Cuando ampliamos nuestra óptica, abarcando el proceso histórico de las últimas décadas, podemos observar la profundidad de los cambios producidos. La sumisión tradicional del joven al adulto, al punto de no hallar ningún espacio social que reconociera su identidad como joven y autorizara su expresión, empezó a padecer su declive, como quedó dicho, en la posguerra. Este nuevo horizonte promueve la aparición de un nuevo discurso, al comienzo confuso, después muy plural, siempre controvertido, lo que da lugar a un nuevo modelo. De este modo, adquiere una presencia en aumento el discurso joven, no siempre sólo por boca de éstos. Entonces, nos llega desde Europa, y en menor medida desde EE. UU., la idea de que no sólo el joven se convierte en modelo, sino que se construye el modelo de joven. Se va diseñando paulatinamente la imagen de lo que tiene que ser un joven que sea un joven auténtico.

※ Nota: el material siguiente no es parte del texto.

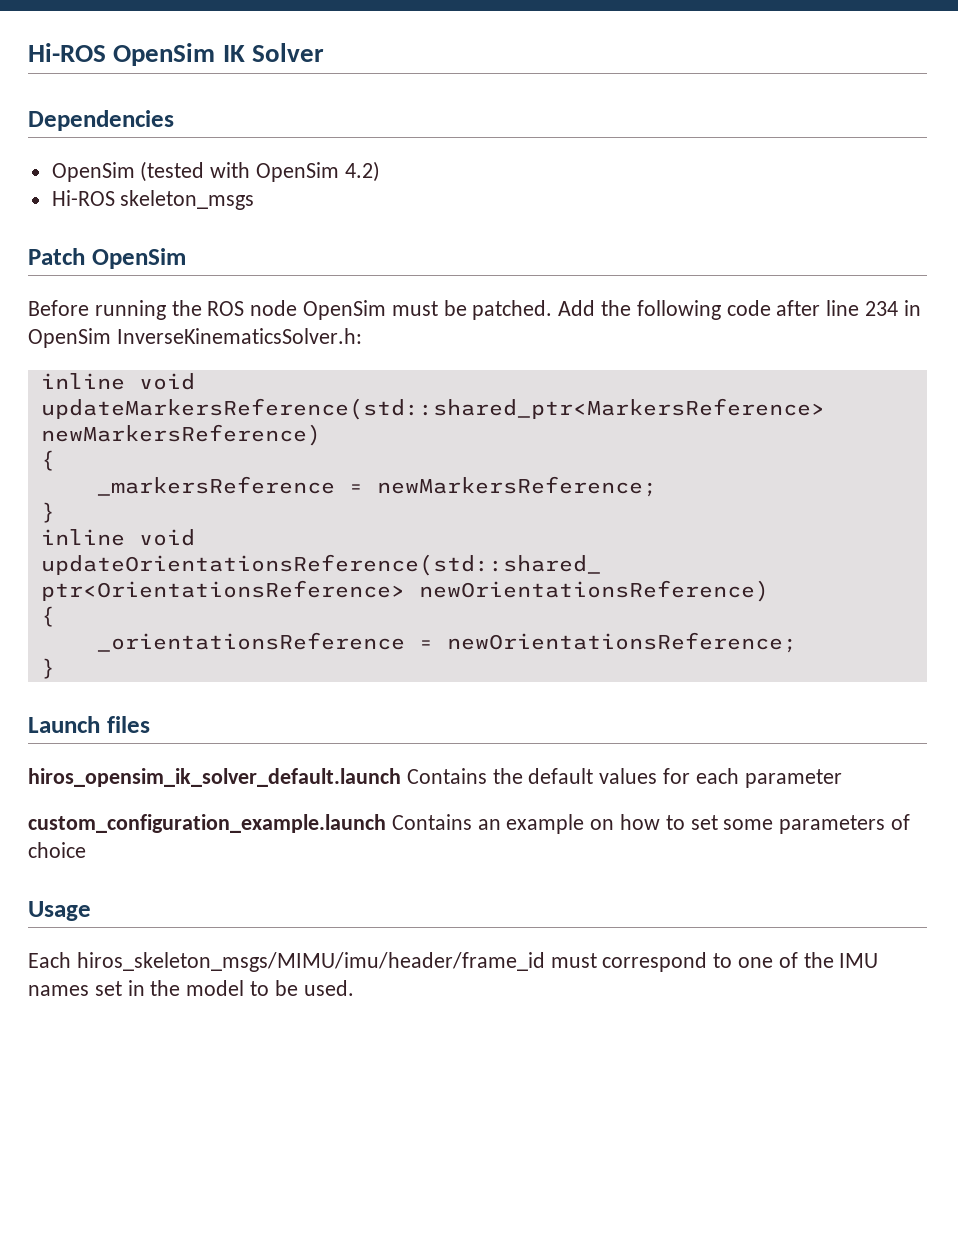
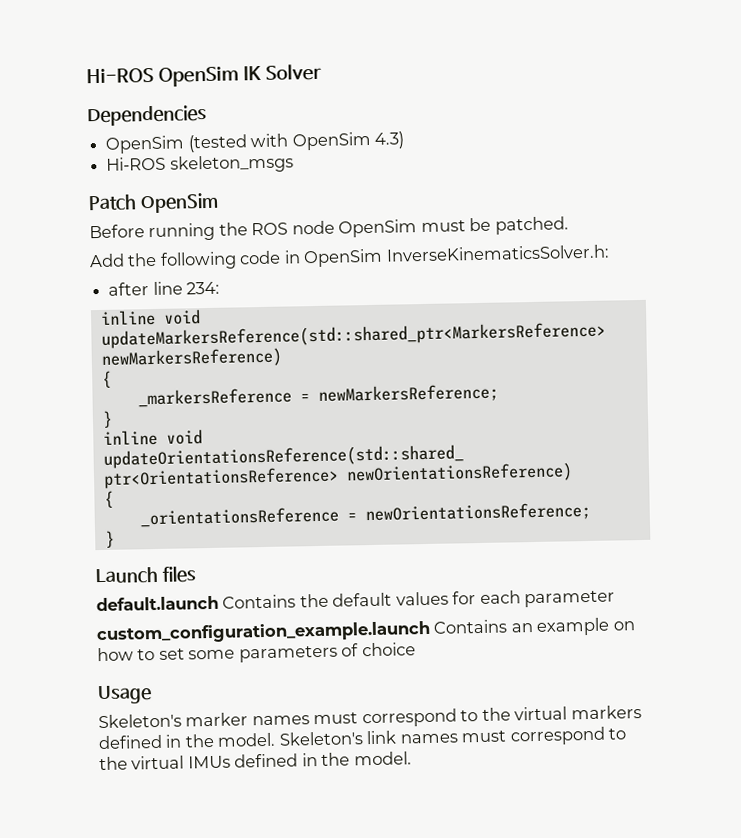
[344,161,380,182] 4.2) -> [373,131,404,149] 4.3)
(553, 310) none -> (569, 225) //
[776,300,899,316] after line 234 -> (282, 257) none
(362, 336) none -> [108,281,221,296] // after line 234:
[28,768,401,787] hiros_opensim_ik_solver_default.launch -> [96,595,219,612] default.launch
[28,952,879,972] [28,980,354,996] Each hiros_skeleton_msgs/MIMU/imu/header/frame_id must correspond to one of the IMU names set in the model to be used. -> [98,705,642,729] [98,726,627,750] [99,751,412,771] Skeleton's marker names must correspond to the virtual markers defined in the model. Skeleton's link names must correspond to the virtual IMUs defined in the model.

Así nos encontramos con características que empiezan a ser atribuibles a ese modelo: crítico, tendiendo a los extremismos, con capacidad de iniciativa, desinteresado, contestatario frente a las instituciones, creativo, rebelde respecto de la tradición cultural, mostrando cierta independencia frente a padres y educadores, con tendencia a la utopía, etc.
En el otro extremo de este proceso nos encontramos con una especie de caricatura de aquel modelo. Hoy, cuando se piensa en él aparecen de inmediato las críticas, desacuerdos, preocupaciones que expresan lo que se ve como la pérdida de aquellas virtudes. Los portadores del discurso crítico hacia la juventud de hoy dicen que se han perdido las características que definieron aquel modelo: hoy no son críticos, no tienen iniciativa, viven ligados a los padres, son pragmáticos pero inmaduros, etc., etc.… Cuando desde los adultos de hoy se formulan ese tipo de críticas, enarbolando la bandera de los jóvenes de ayer, que implícitamente son estos adultos, deberíamos preguntarnos cuánto hay de idealización, cuánto del repetido y viejo: “¡Ah, mis tiempos!”. Como si aquella dorada juventud hubiera sido un sol resplandeciente en una noche oscura. Como si una parte importante de ella no se hubiera desgastado en juegos de inútil rebeldía que poco o nada construyó. Rebeldes hubo muchos, constructores de un futuro mejor no tantos.
Por otra parte deberíamos preguntarnos también ¿por qué un joven, para ser joven tiene que responder a un modelo creado por otros? Acaso, aquellos que critican tan duramente a los jóvenes actuales ¿podrían demostrar que ellos hubieran sido los mismos que dicen que fueron en este mundo de hoy? ¿Se puede sostener con honestidad que la terrible represión militar, policial, cultural, psicológica, no ha hecho mella en los adultos sobrevivientes? Y estos sobrevivientes ¿no son los padres o los abuelos de los jóvenes actuales? Entonces, ¿se puede hablar, sentado en la tribuna de la historia, como si las generaciones que los precedieron no cargaran ninguna responsabilidad por lo hecho y por lo que se ha permitido que otros hicieran?
No debemos olvidar que aquellas décadas de vida acelerada, de futuros exigentes, de ansiedades impacientes, de ingenuidades políticas, en las que se vivió el deseo al máximo, hicieron pensar que todo deseo era realizable, y que todo el mundo podía proyectar sus deseos. Tanta inocencia se encontró con un muro de cemento que el sistema capitalista mantenía oculto de la mirada de los idealistas. Todas aquellas ilusiones se convirtieron en fuertes sentimientos de frustración. Una nube negra tapó el horizonte de los sueños tras la cual se empezó a dibujar una nueva realidad: una severa crisis tomó posesión de nosotros y de nuestras vidas.